We stopped off at the Horseshoe Rigs one time back in the early 1990s while taking the boat to South Pass for a tournament. Man, was that place loaded with fish! Biggest amberjack I've ever seen and a 26 pound snapper to boot. Not another boat in sight (way fo far for most day trippers).

I've heard that at times a good many blackfins and hoos congregate there, along with few yellowfins, when the wind blows from the south for a few days.

I have not heard if they are still there, or if one of the her/him-acanes took them out. 

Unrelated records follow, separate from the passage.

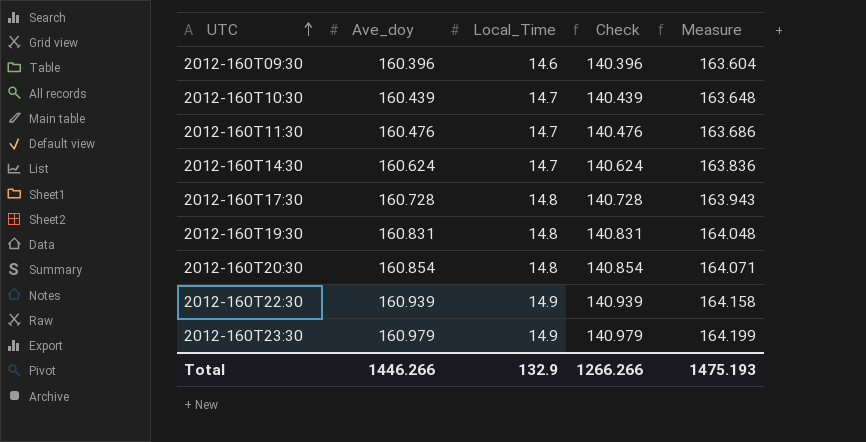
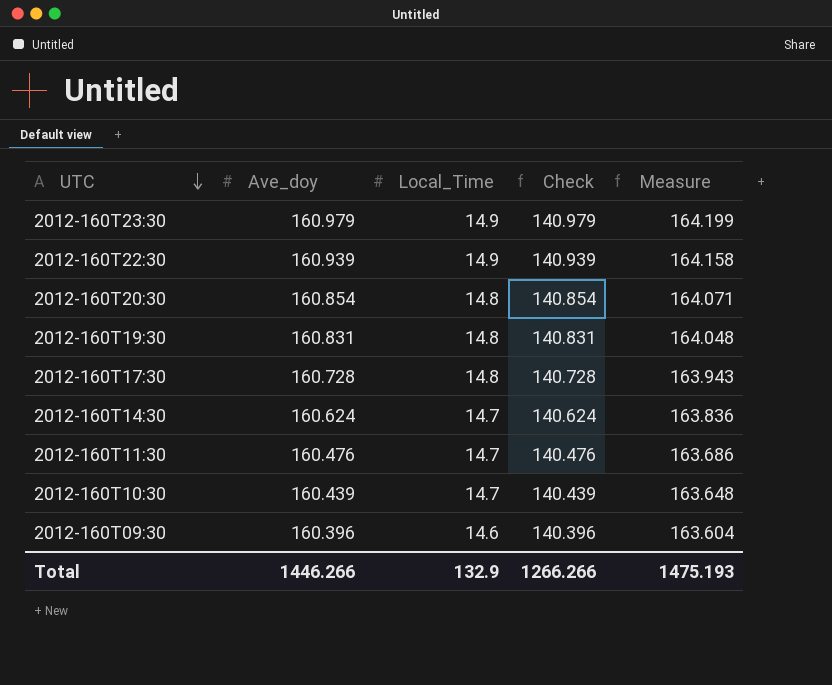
row order: UTC ascending -> UTC descending

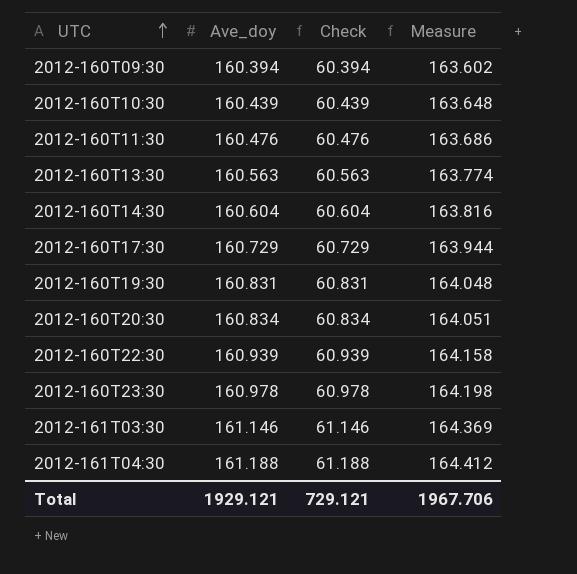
row order: UTC descending -> UTC ascending
column Local_Time | position: 3 -> none
column Check | formula: [Ave_doy] - 20 -> [Ave_doy] - 100
2012-160T09:30 | Ave_doy: 160.396 -> 160.394
2012-160T09:30 | Measure: 163.604 -> 163.602
row 2012-160T13:30: none -> 160.563 | 60.563 | 163.774
2012-160T14:30 | Ave_doy: 160.624 -> 160.604
2012-160T14:30 | Measure: 163.836 -> 163.816
2012-160T17:30 | Ave_doy: 160.728 -> 160.729
2012-160T17:30 | Measure: 163.943 -> 163.944
2012-160T20:30 | Ave_doy: 160.854 -> 160.834
2012-160T20:30 | Measure: 164.071 -> 164.051
2012-160T23:30 | Ave_doy: 160.979 -> 160.978
2012-160T23:30 | Measure: 164.199 -> 164.198
row 2012-161T03:30: none -> 161.146 | 61.146 | 164.369
row 2012-161T04:30: none -> 161.188 | 61.188 | 164.412
Total | Ave_doy: 1446.266 -> 1929.121
Total | Check: 1266.266 -> 729.121
Total | Measure: 1475.193 -> 1967.706

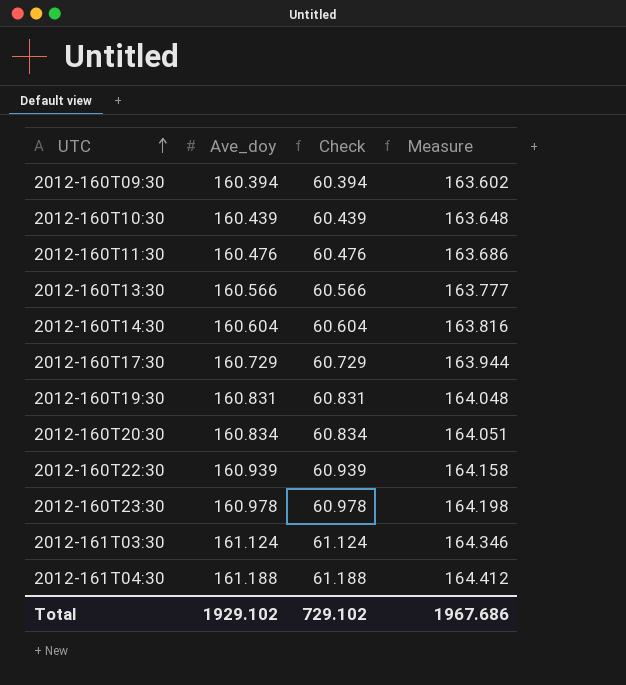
2012-160T13:30 | Ave_doy: 160.563 -> 160.566
2012-160T13:30 | Check: 60.563 -> 60.566
2012-160T13:30 | Measure: 163.774 -> 163.777
2012-161T03:30 | Ave_doy: 161.146 -> 161.124
2012-161T03:30 | Check: 61.146 -> 61.124
2012-161T03:30 | Measure: 164.369 -> 164.346
Total | Ave_doy: 1929.121 -> 1929.102
Total | Check: 729.121 -> 729.102
Total | Measure: 1967.706 -> 1967.686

Anybody been there lately?


----------



## Tackle Rep (Oct 30, 2007)

Yes , its still there and does have nice AJs on it . Have caught some wahoo there in the late fall and spring, usually will hold lots of hardtails......


----------



## DreamWeaver21 (Oct 3, 2007)

Some of those rigs are gone. There are still a few but it is not enough to make a horseshoe shape anymore. I've caught some decent fish off them too but I haven't been in a couple of years either.


----------



## Tackle Rep (Oct 30, 2007)

Went there this last december yes some are missingbut I still refer to them as the horshoe rigs because I dont know there #rd names.....


----------



## $EA $ICKNE$$ (Oct 8, 2007)

I think you refer to the group around MP306F 29 11.690, 88 33.317


----------



## patrickgold (Mar 5, 2008)

We catch lots of AJ's around them still.


----------